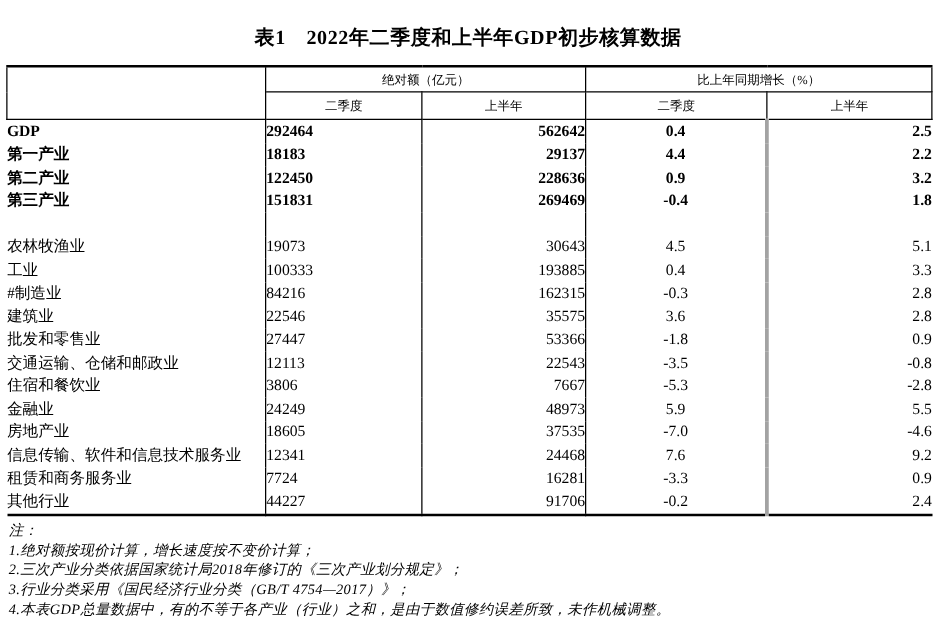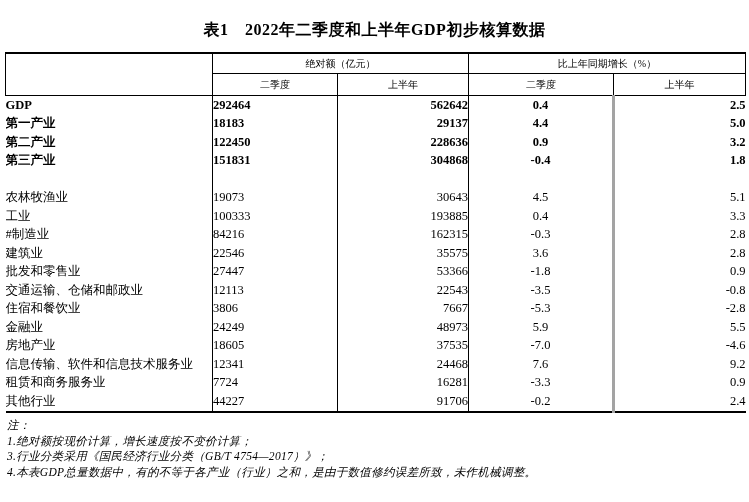"5.0" td.c4 { text: 5.0 -> 2.2 }
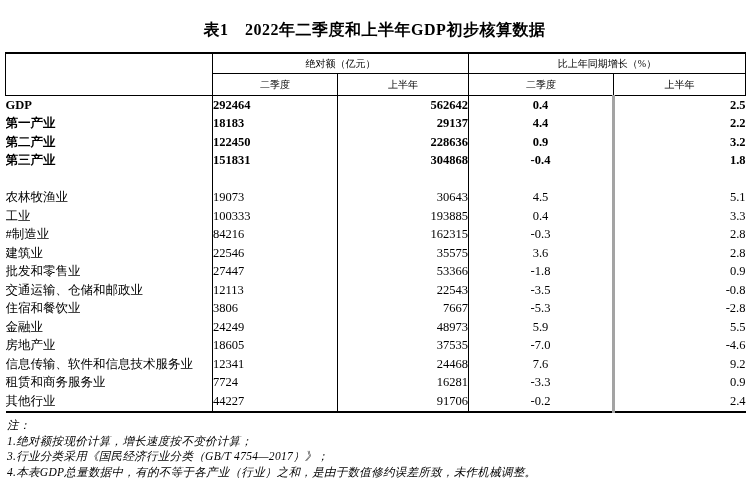"304868" td.c2 { text: 304868 -> 269469 }
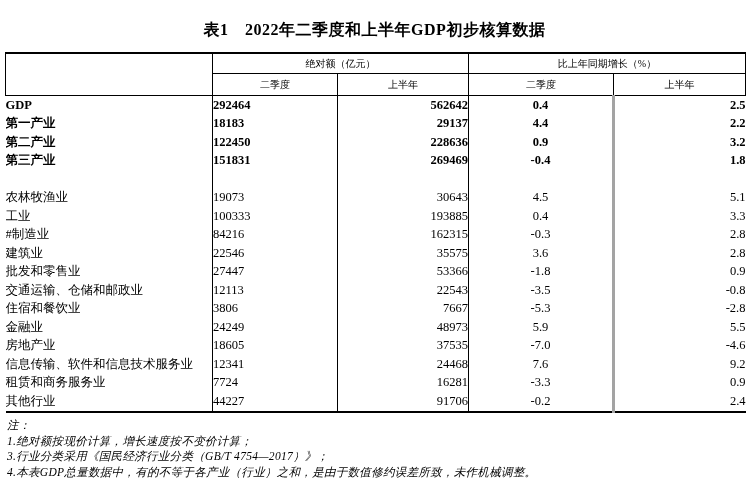"2.三次产业分类依据国家统计局2018年修订的《三次产业划分规定》；" div { html: none -> <div>2.三次产业分类依据国家统计局2018年修订的《三次产业划分规定》；</div> }
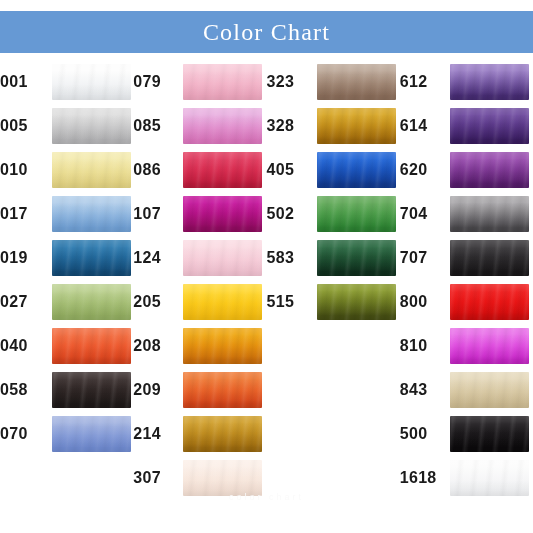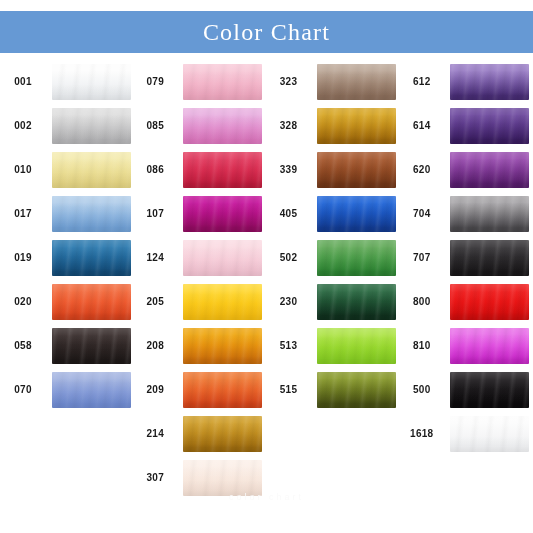"001" .color-code { font-size: 10px -> 16px; text-align: center -> left }
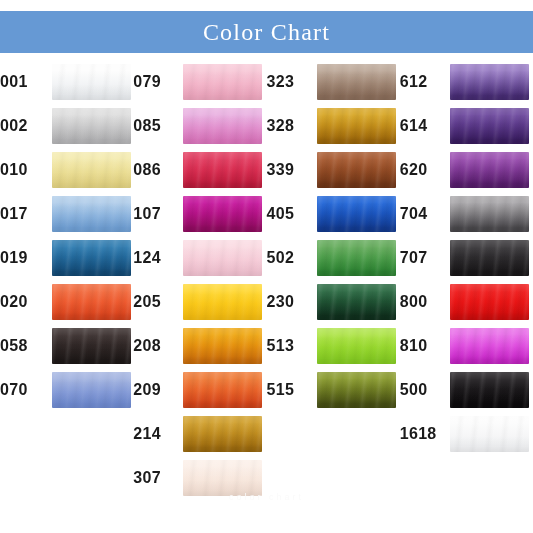"002" div.color-code { text: 002 -> 005 }
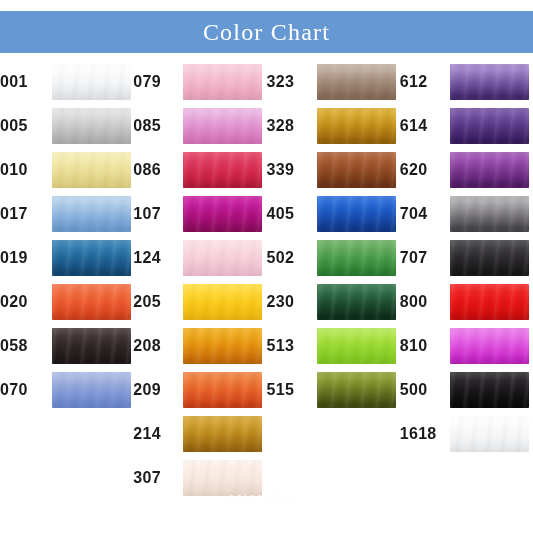"339" div.color-entry { html: <div> <div>339</div> <div> <div> <div></div> <div></div> <div></div> </div> </div> </div> -> none }
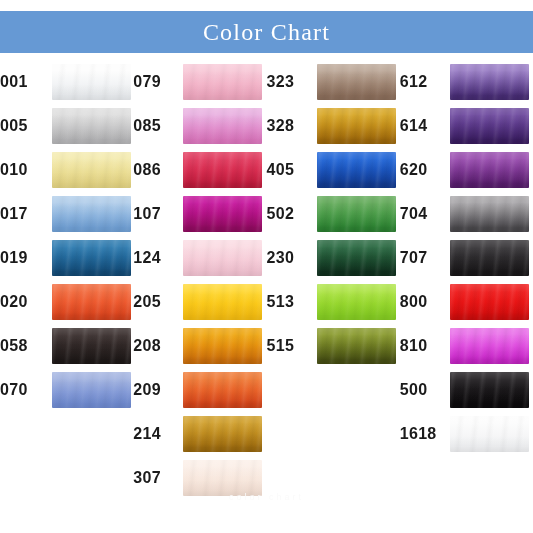"230" div.color-code { text: 230 -> 583 }
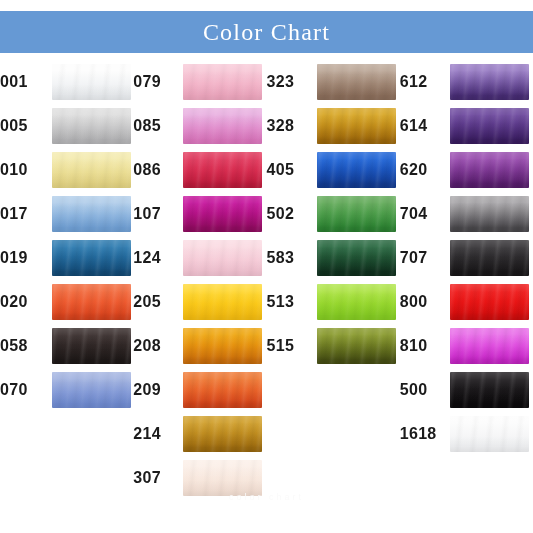"027" div.color-entry { html: none -> <div> <div>027</div> <div> <div> <div></div> <div></div> <div></div> </div> </div> </div> }
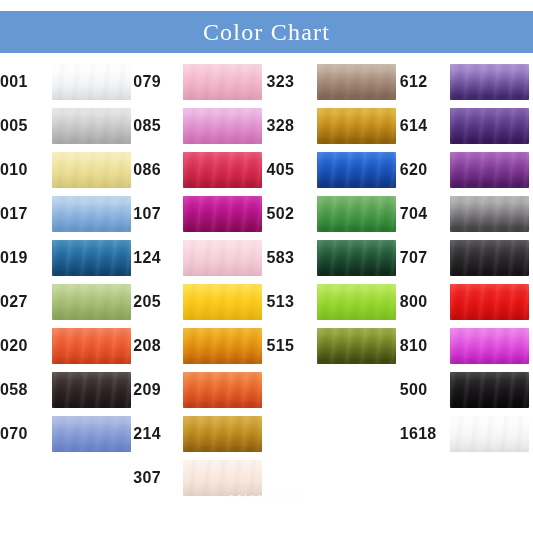"513" div.color-entry { html: <div> <div>513</div> <div> <div> <div></div> <div></div> <div></div> </div> </div> </div> -> none }
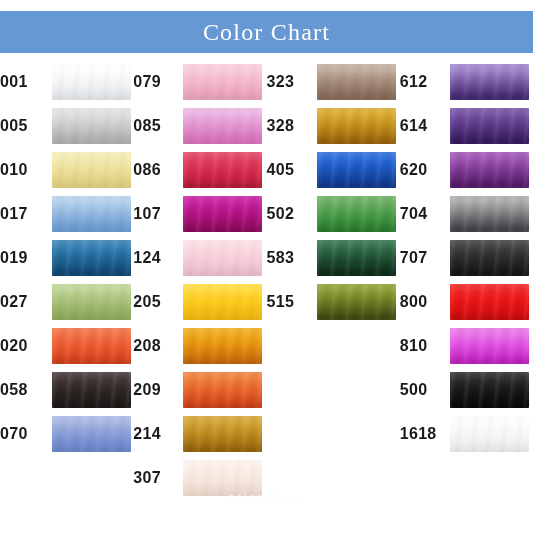"020" div.color-code { text: 020 -> 040 }
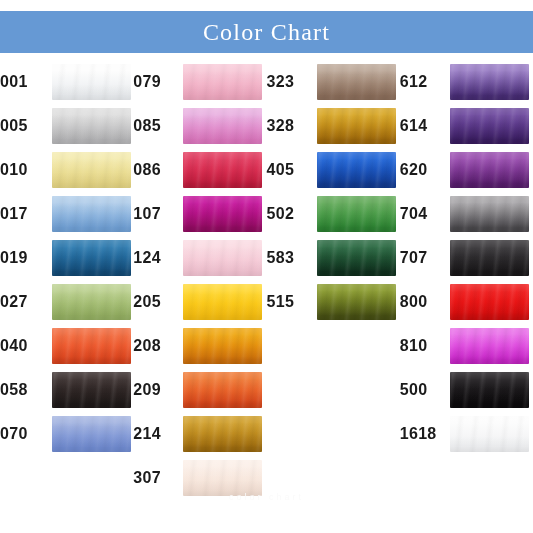"843" div.color-entry { html: none -> <div> <div>843</div> <div> <div> <div></div> <div></div> <div></div> </div> </div> </div> }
+===+
» Assignment
All the lines above should be reproduced exactly, and none of the pictures.

» Task answer
"5.0" td.c4 { text: 5.0 -> 2.2 }
"304868" td.c2 { text: 304868 -> 269469 }
"2.三次产业分类依据国家统计局2018年修订的《三次产业划分规定》；" div { html: none -> <div>2.三次产业分类依据国家统计局2018年修订的《三次产业划分规定》；</div> }
"001" .color-code { font-size: 10px -> 16px; text-align: center -> left }
"002" div.color-code { text: 002 -> 005 }
"339" div.color-entry { html: <div> <div>339</div> <div> <div> <div></div> <div></div> <div></div> </div> </div> </div> -> none }
"230" div.color-code { text: 230 -> 583 }
"027" div.color-entry { html: none -> <div> <div>027</div> <div> <div> <div></div> <div></div> <div></div> </div> </div> </div> }
"513" div.color-entry { html: <div> <div>513</div> <div> <div> <div></div> <div></div> <div></div> </div> </div> </div> -> none }
"020" div.color-code { text: 020 -> 040 }
"843" div.color-entry { html: none -> <div> <div>843</div> <div> <div> <div></div> <div></div> <div></div> </div> </div> </div> }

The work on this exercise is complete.